東京に住むAさんは、一年前に亡くなった母の墓参りのため、妻と娘を連れて四国の実家に帰省しました。中学生になる娘は、距離の問題もあり、亡き祖母と生前に多く話す機会がありませんでした。
Aさんは母の墓前で、娘に母がどのような人物であったか、自分が幼い頃の思い出や、結婚してから娘が生まれた時の話など、思い出を初めて語りました。
娘が中学生になってからはAさんとの会話が減っていましたが、母の墓前では、二人の会話は自然と弾みました。その日の夜、娘は祖母の写真を手に取りながら、静かに思いにふけっていました。
その時、娘は「私の命は一人の命ではないのね」とポツリと話したのです。亡き祖母とのつながりを感じながら、父と娘で新たな絆を深めていったのでした。

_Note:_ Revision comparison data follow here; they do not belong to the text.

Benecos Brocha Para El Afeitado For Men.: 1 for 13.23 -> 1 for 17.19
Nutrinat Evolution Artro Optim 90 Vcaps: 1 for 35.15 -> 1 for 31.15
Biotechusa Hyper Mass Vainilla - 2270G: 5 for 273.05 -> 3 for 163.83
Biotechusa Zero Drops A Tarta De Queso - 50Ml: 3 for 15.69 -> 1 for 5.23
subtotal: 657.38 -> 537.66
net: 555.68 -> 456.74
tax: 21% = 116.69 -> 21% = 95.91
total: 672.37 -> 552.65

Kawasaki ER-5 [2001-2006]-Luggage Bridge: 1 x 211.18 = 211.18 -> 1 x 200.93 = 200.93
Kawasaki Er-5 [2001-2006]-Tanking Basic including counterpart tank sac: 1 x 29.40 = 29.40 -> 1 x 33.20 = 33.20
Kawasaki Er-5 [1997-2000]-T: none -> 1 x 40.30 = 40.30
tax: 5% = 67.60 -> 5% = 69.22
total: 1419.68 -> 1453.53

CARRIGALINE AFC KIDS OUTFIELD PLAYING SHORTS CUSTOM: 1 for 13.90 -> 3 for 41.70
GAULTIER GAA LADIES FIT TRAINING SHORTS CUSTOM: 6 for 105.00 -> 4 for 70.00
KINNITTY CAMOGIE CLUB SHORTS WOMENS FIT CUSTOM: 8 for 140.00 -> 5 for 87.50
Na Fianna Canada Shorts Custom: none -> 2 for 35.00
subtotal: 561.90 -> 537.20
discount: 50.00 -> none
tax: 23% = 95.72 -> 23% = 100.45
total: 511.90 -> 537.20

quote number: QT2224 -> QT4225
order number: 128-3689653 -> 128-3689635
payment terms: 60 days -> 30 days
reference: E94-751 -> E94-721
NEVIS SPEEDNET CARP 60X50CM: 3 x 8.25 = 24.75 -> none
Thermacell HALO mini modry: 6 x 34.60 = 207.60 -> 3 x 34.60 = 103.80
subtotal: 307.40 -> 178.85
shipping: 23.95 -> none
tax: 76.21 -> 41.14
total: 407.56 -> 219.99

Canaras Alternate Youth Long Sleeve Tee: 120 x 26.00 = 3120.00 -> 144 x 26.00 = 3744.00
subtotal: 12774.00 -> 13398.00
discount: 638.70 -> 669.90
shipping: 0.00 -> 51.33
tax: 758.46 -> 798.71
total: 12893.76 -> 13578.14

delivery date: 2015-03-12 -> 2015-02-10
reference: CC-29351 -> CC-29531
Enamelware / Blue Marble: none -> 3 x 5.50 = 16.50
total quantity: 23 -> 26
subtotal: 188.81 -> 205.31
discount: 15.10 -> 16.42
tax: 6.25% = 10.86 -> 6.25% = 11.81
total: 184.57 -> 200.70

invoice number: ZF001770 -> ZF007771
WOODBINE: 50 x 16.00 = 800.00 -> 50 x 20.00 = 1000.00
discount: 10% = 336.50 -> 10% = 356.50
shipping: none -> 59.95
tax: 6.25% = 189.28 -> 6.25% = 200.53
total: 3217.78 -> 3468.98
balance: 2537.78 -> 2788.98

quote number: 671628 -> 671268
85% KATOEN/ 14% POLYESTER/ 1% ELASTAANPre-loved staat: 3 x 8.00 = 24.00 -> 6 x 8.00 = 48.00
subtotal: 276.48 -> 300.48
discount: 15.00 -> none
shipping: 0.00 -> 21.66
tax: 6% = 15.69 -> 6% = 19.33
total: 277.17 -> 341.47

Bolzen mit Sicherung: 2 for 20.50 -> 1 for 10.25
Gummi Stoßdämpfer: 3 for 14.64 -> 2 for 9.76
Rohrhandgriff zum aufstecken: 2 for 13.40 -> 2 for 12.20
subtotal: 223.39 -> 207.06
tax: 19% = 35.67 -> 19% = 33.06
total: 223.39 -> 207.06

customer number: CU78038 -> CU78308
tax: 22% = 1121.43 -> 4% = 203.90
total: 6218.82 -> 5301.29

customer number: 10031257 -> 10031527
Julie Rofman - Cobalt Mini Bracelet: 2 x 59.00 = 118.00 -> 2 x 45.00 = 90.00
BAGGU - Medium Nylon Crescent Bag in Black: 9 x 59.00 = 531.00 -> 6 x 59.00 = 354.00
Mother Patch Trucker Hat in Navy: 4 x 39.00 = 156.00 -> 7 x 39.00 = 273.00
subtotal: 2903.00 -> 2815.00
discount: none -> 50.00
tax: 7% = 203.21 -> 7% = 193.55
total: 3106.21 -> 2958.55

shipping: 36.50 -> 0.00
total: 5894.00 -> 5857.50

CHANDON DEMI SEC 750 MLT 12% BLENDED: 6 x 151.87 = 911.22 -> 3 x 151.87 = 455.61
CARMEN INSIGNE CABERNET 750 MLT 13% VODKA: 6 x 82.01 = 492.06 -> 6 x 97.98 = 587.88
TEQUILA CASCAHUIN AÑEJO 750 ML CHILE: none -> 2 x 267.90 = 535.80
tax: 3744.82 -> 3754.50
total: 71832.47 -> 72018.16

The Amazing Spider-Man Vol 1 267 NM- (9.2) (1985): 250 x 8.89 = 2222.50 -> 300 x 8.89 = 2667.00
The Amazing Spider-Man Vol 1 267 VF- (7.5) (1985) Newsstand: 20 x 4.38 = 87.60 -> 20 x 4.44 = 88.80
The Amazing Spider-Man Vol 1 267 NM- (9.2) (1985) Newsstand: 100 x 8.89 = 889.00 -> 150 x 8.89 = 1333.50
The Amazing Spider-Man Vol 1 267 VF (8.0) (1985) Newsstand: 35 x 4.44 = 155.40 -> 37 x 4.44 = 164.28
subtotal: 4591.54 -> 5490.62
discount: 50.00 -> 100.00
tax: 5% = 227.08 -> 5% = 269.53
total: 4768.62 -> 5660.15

実家から戻ってからは娘との会話の機会が増えました。亡き母が私たちをつなげてくれたのだとしみじみと感じたAさんは、娘な繊細な感情を大切にしながら、しっかりと向き合おうと心に誓いました。
今日の心がけ◆命のつながりを大切にしましょう
出典:職場の教養9月号
感想
思春期の子どもとのコミュニケーションは難しくなりがちですが、Aさんのように適切な機会を見つけて対話を深めることが重要だと感じました。
娘さんが「私の命は一人の命ではないのね」と気づく瞬間は、この話の核心部分だと思います。
私たちは単独で存在しているのではなく、先祖からのDNAを受け継ぎ、その生き方や価値観の影響を受けています。同時に、私たちの行動や選択が未来の世代にも影響を与えるという事実を、改めて認識させられました。
また、「命のつながりを大切にする」という心がけは、家族間だけでなく、社会全体にも適用できる重要な視点だと感じました。次の世代へ繋げていけるように、より責任ある選択をしていくことが大切だと思います。
否定的な感想
Aさんが亡くなった母親の思い出を、墓前で初めて娘に語ったという設定に違和感があります。なぜ今まで祖母の話をしなかったのでしょうか。日常的なコミュニケーションの不足を感じます。
また、中学生の娘との会話が減っていたという点も気になります。思春期の子どもとのコミュニケーションの難しさは理解できますが、特別な機会があってようやく会話が増えたというのは、家族関係の脆弱さを示しているように思えます。
さらに、亡き母が家族をつなげてくれたという考え方は、生者の責任を軽視しているように感じます。家族関係の改善は、生きている家族成員の努力によってなされるべきで、亡くなった人にその役割を押し付けるのは適切ではないでしょう。